··· DATA TO PROCESS

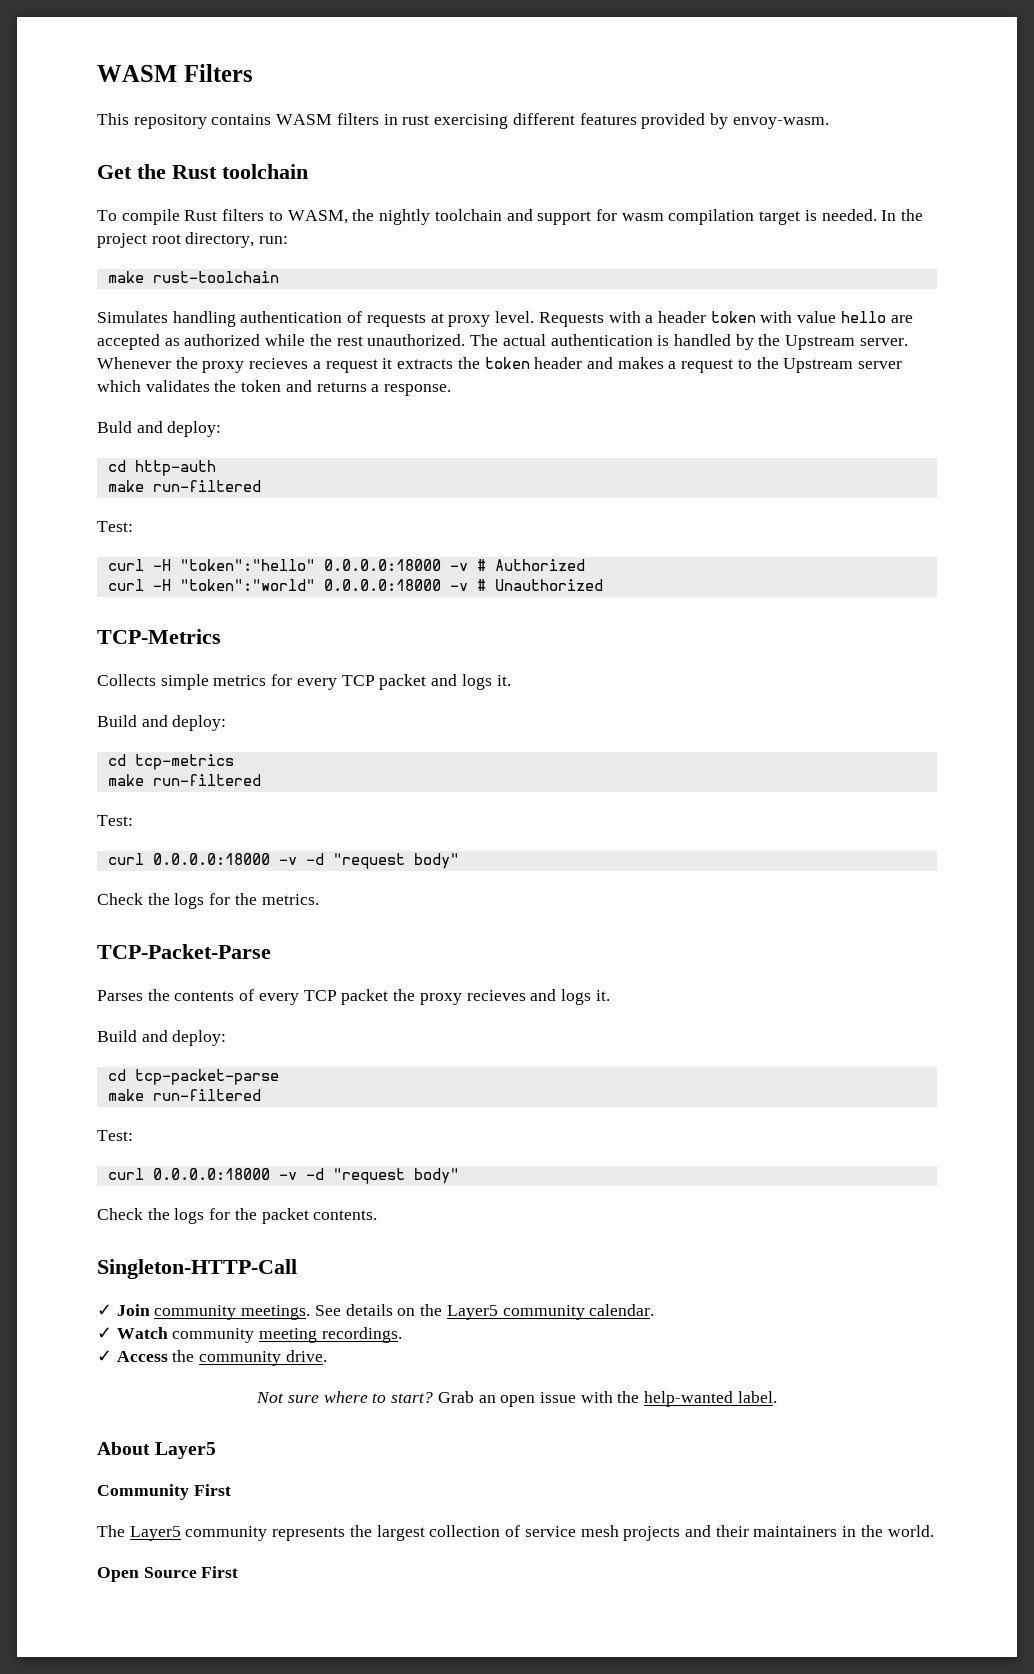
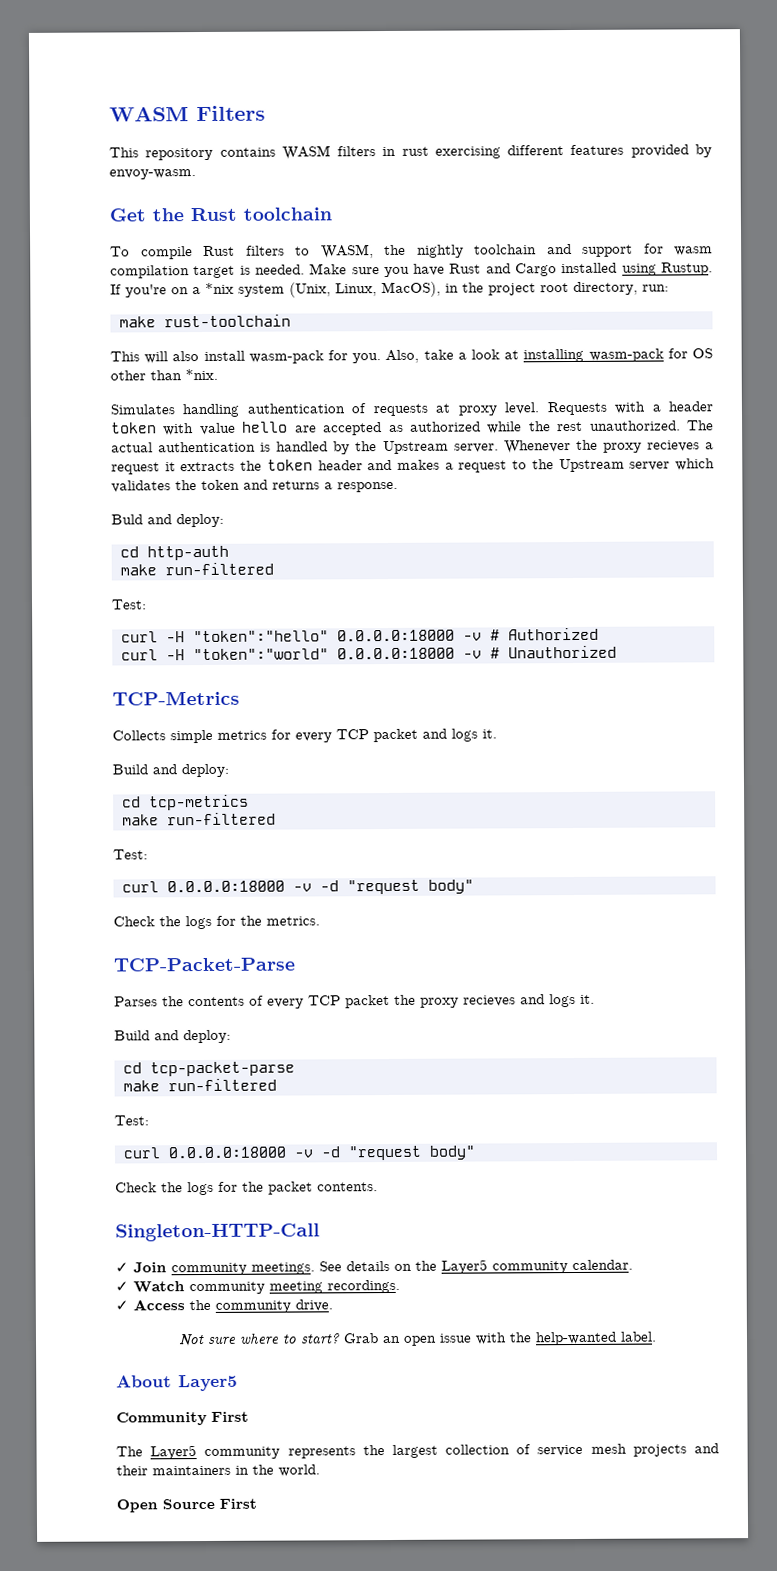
- In the project root directory, run:
+ Make sure you have Rust and Cargo installed using Rustup. If you're on a *nix system (Unix, Linux, MacOS), in the project root directory, run:
+ This will also install wasm-pack for you. Also, take a look at installing wasm-pack for OS other than *nix.

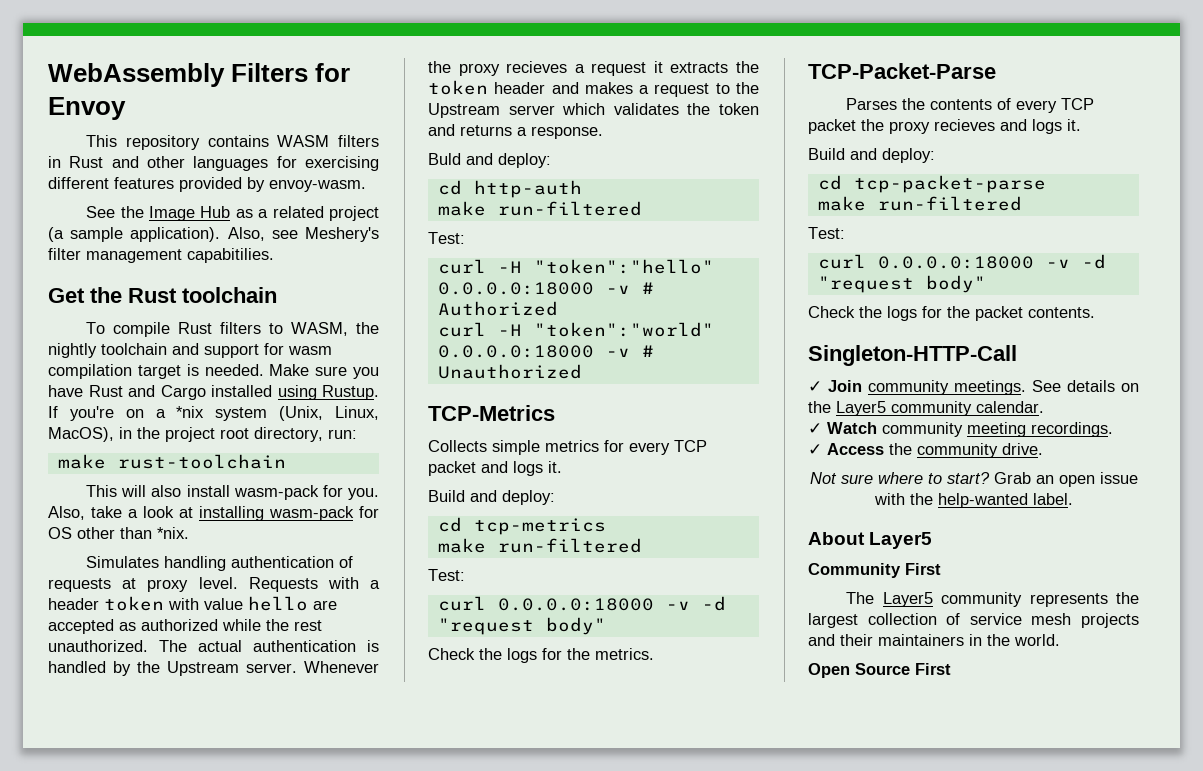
- WASM Filters
+ WebAssembly Filters for Envoy
- This repository contains WASM filters in rust exercising different features provided by envoy-wasm.
+ This repository contains WASM filters in Rust and other languages for exercising different features provided by envoy-wasm.
+ See the Image Hub as a related project (a sample application). Also, see Meshery's filter management capabitilies.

······

→ ABOUT THIS TASK: Retype exactly the lines from the one containing "other than *nix." through the last line of the records above, both included, and leave out any pictures.

→ COMPLETED TASK:
+ This will also install wasm-pack for you. Also, take a look at installing wasm-pack for OS other than *nix.

- WASM Filters
+ WebAssembly Filters for Envoy
- This repository contains WASM filters in rust exercising different features provided by envoy-wasm.
+ This repository contains WASM filters in Rust and other languages for exercising different features provided by envoy-wasm.
+ See the Image Hub as a related project (a sample application). Also, see Meshery's filter management capabitilies.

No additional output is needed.